Estudo reconhece qualidade do vinho do vulcão cabo-verdiano do Fogo 364

De acordo com um estudo realizado, o vinho Chã, produzido junto ao vulcão da ilha cabo-verdiana do Fogo, é de boa qualidade e tem caraterísticas antioxidantes.

O estudo físico-químico e microbiológico, denominado por “Avaliação da qualidade físico-química e microbiológica do vinho Chã de Cabo Verde”, é da autoria de Maria Teixeira, e resultou da conclusão da tese de mestrado em Portugal da investigadora cabo-verdiana, nas universidades de Évora (Escola de Ciências Sociais) e do Algarve (Faculdade de Ciências e Tecnologias), no âmbito do mestrado em Gestão da Qualidade e Marketing Agroalimentar.

A investigadora analisou o produto final e o processo produtivo do vinho na aldeia de Chã das Caldeiras (que dá nome ao vinho), no único vulcão ativo de Cabo Verde (que teve a última erupção em fevereiro de 2015) e o ponto mais alto do arquipélago (2.829 metros de altitude).

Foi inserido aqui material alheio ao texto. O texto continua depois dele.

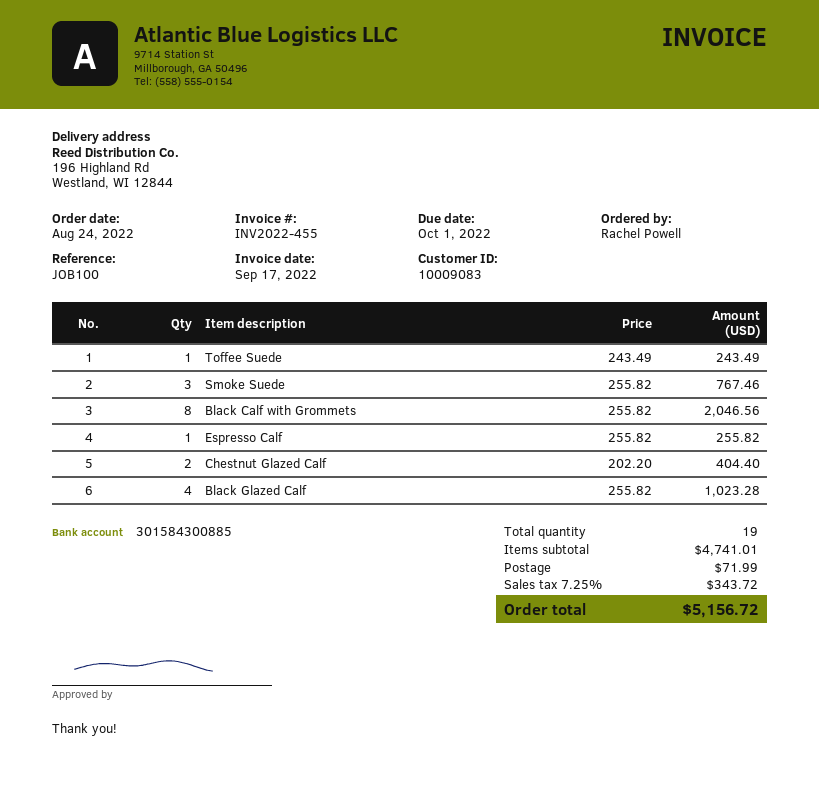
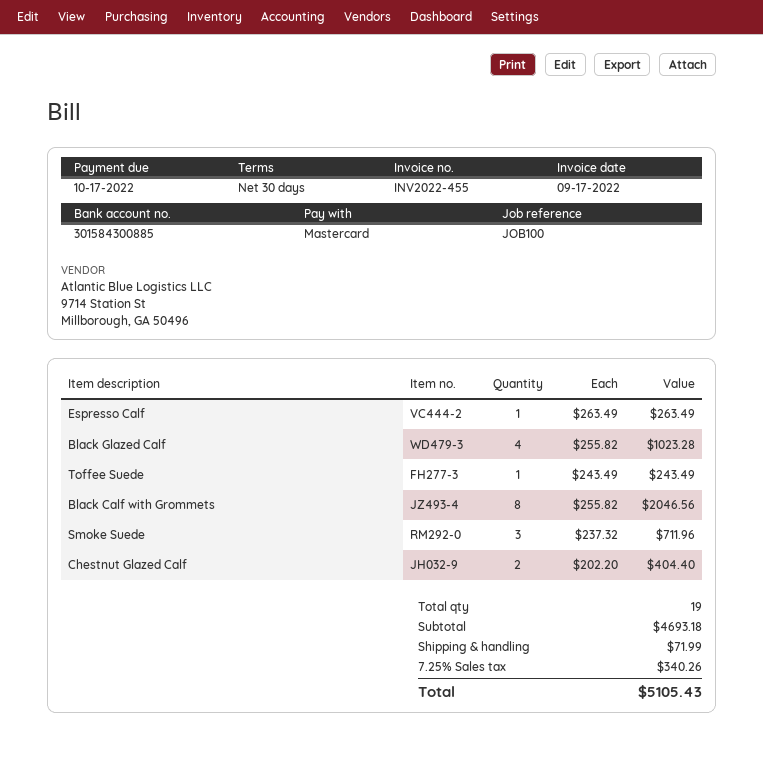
due date: 2022-10-01 -> 2022-10-17
Smoke Suede: 3 x 255.82 = 767.46 -> 3 x 237.32 = 711.96
Espresso Calf: 1 x 255.82 = 255.82 -> 1 x 263.49 = 263.49
subtotal: 4741.01 -> 4693.18
tax: 7.25% = 343.72 -> 7.25% = 340.26
total: 5156.72 -> 5105.43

O vinho Chã é produzido através de 1.500 hectares de vinhas de plantações rasteiras que chegam até à quota dos 2.200 metros, em plena encosta do pico principal do vulcão, numa grande cratera de nove quilómetros de diâmetro, onde está inserida a aldeia.

Na aldeia Chã das Caldeiras, todas as família têm uma pequena vinha, plantada em campos que há pouco mais de cinco anos eram de lava incandescente. Essas famílias estão organizadas numa cooperativa, deram origem ao conhecido vinho Chã.

Segundo dados da cooperativa, em 2019 produziram-se 50.000 litros de vinho, metade do normal em ano de chuva, essencialmente branco (75%), mas também tinto (20%) e rosé (5%).

Em declarações à agência Lusa, Maria Teixeira indicou que “o estudo é importante por ser o primeiro do tipo realizado sobre o vinho Chã de Cabo Verde. De certa forma vai ajudar a promover este produto e abrir portas para outros estudos, talvez mais aprofundados, sobre este ou outros produtos de Cabo Verde”.

A investigação teve como objetivos descrever o processo de fabrico do vinho, avaliar as condições de segurança e higiene e as caraterísticas físico-químicas e microbiológicas das amostras daquele vinho, conhecido internacionalmente.

“Depois de analisar todos os parâmetros, físico-químicos, microbiológicos e sensoriais, concluiu-se que o vinho Chã é de boa qualidade, devendo essa vantagem ser aproveitada para criação de estratégias para divulgar a marca, tanto a nível nacional, como internacional”, explicou Maria Teixeira.

Os vinhos tintos “apresentam uma capacidade antioxidante superior aos vinhos rosés, que por sua vez apresentam uma atividade antioxidante superior aos vinhos brancos”.

Do ponto de vista microbiológico, todos os tipos de vinho Chã apresentaram resultados satisfatórios e “verificou-se que não houve desenvolvimento de qualquer microrganismo nos vinhos analisados”.

Para além da avaliação feita pela investigadora, o estudo teve ainda uma componente de provas sensoriais, com as amostras de vinho tinto, branco e rosé a terem uma boa apreciação por parte dos provadores.